• [Supplied material]

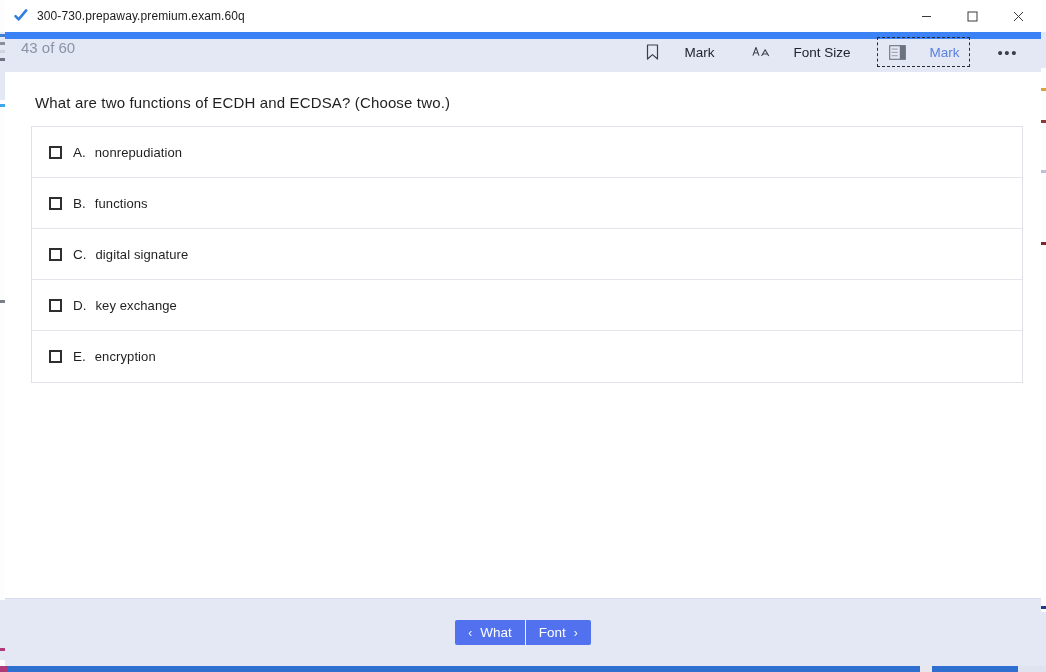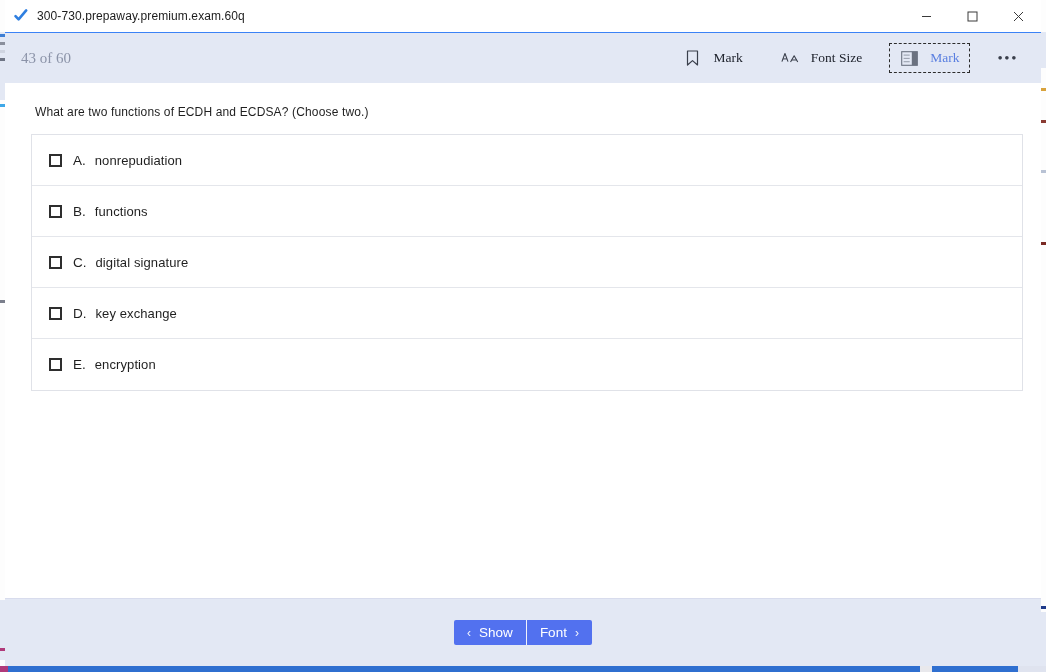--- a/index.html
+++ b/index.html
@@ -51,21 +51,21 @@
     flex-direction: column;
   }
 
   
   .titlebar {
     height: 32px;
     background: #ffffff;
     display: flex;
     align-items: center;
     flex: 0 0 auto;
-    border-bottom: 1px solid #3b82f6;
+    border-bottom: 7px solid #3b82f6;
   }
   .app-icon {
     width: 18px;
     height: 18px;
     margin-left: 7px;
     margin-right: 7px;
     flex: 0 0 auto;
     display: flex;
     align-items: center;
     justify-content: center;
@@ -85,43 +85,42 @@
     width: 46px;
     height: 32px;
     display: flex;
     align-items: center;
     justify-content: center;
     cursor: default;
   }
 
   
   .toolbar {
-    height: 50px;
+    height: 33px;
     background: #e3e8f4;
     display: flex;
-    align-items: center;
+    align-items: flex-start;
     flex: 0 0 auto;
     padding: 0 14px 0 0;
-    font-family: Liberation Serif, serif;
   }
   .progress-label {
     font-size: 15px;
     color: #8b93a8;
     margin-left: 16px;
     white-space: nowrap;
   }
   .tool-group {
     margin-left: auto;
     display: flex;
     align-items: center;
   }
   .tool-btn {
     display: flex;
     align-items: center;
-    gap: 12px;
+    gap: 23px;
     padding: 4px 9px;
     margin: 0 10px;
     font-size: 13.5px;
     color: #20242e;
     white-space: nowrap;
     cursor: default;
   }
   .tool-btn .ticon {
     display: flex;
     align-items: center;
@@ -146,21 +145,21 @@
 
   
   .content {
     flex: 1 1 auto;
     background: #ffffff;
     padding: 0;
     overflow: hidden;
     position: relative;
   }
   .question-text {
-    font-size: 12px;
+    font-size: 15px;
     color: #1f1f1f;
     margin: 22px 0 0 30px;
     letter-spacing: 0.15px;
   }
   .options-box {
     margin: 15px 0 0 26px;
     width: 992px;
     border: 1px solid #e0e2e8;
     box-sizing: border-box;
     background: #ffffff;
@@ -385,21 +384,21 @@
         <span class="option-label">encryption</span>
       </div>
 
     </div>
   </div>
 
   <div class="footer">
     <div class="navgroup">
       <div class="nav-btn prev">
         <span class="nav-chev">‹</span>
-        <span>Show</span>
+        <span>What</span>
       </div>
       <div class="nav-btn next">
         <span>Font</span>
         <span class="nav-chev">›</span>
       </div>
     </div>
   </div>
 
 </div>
* * *
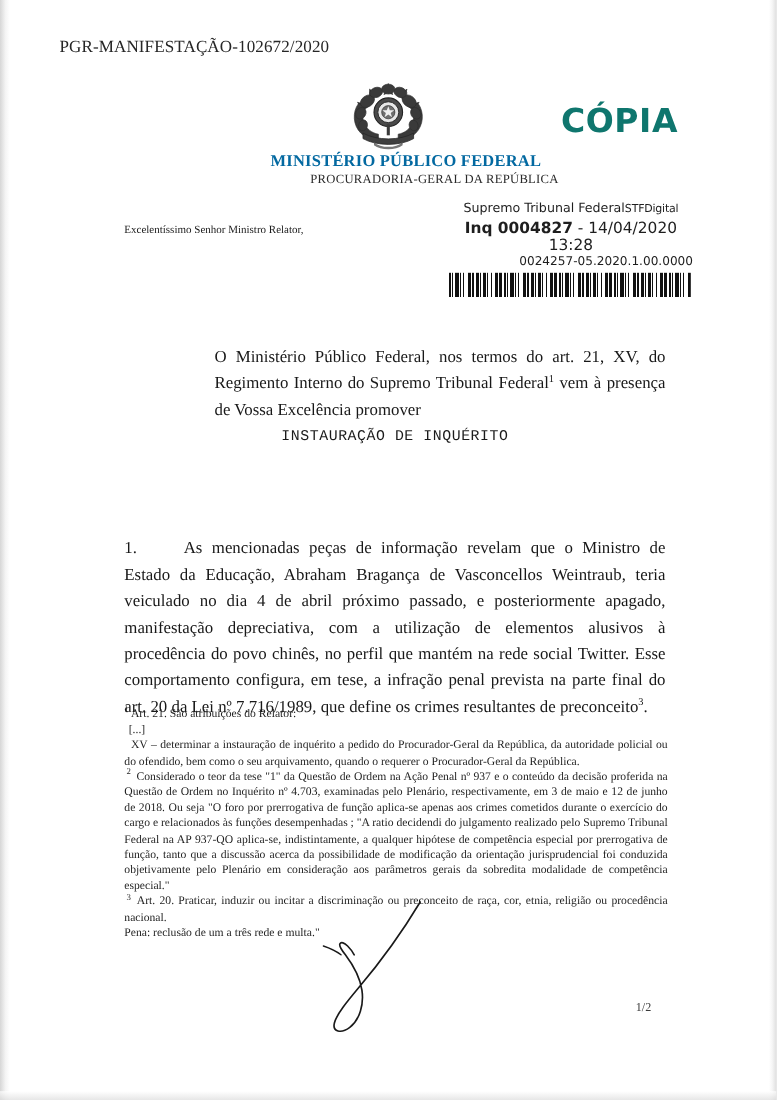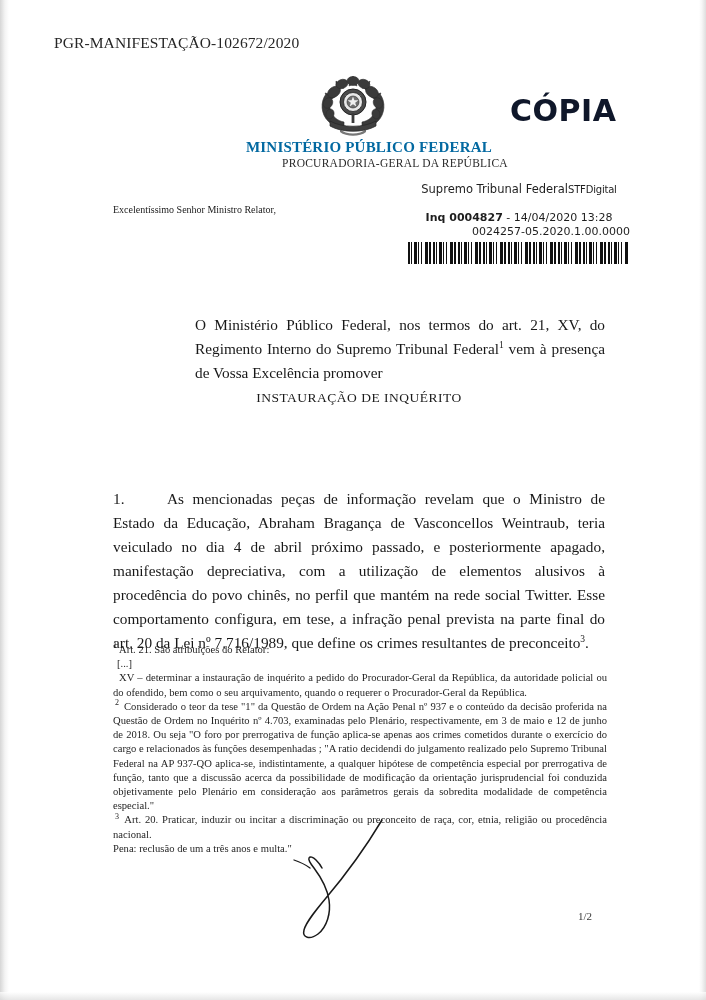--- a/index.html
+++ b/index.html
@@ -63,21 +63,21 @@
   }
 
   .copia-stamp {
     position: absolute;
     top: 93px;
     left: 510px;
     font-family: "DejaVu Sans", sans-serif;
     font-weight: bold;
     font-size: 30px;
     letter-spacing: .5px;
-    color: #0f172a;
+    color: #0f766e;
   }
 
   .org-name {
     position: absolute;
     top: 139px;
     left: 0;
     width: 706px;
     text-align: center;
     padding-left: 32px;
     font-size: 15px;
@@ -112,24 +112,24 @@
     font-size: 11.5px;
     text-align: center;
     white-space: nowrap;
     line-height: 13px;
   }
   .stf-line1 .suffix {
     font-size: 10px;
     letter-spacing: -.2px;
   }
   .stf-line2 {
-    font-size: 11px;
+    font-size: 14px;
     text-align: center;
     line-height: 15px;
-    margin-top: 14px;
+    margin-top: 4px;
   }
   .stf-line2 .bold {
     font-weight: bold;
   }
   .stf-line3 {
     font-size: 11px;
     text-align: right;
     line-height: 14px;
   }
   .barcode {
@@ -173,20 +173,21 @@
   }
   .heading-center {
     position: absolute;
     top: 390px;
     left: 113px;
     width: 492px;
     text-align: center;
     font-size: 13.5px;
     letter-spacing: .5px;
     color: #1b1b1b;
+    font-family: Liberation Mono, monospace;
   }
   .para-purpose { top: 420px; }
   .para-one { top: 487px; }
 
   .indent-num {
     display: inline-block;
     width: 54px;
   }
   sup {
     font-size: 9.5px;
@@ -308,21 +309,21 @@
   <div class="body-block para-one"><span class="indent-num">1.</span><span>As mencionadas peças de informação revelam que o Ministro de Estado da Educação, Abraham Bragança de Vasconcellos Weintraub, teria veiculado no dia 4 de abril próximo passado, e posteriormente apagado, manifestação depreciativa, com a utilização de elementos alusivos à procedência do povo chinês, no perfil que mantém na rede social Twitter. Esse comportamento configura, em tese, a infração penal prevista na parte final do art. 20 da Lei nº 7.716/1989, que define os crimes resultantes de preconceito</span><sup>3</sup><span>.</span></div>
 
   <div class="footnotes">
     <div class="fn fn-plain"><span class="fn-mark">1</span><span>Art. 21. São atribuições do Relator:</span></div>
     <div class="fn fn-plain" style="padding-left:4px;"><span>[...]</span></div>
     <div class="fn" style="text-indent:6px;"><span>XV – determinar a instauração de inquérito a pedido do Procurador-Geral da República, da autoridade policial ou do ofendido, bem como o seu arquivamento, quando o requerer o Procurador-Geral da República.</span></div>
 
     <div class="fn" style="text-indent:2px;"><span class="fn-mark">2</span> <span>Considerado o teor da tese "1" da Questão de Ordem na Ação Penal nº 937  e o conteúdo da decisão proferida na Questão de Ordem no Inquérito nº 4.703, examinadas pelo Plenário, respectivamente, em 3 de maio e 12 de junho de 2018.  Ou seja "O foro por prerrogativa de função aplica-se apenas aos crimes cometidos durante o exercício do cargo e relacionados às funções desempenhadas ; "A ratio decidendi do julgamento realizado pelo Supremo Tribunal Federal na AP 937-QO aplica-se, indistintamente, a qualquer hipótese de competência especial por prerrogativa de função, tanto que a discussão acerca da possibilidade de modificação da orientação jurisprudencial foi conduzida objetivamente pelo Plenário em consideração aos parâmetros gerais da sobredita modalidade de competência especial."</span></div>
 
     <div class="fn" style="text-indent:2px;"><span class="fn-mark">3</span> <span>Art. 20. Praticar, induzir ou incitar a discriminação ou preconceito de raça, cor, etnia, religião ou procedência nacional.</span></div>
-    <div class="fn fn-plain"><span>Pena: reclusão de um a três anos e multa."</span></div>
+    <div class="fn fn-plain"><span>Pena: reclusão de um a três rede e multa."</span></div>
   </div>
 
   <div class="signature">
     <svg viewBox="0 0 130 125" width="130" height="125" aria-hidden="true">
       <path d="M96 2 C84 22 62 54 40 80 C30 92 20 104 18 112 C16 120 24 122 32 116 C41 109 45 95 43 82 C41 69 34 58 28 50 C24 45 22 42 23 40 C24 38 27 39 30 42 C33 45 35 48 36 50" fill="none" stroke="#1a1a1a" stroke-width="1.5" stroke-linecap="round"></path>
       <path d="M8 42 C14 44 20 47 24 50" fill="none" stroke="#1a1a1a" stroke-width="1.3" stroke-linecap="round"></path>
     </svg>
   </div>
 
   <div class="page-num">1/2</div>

• [What to do] When a line of the material holds the string "serif", copy that line.

• [Exercise answer]
-    font-family: Liberation Serif, serif;
     font-family: "DejaVu Sans", sans-serif;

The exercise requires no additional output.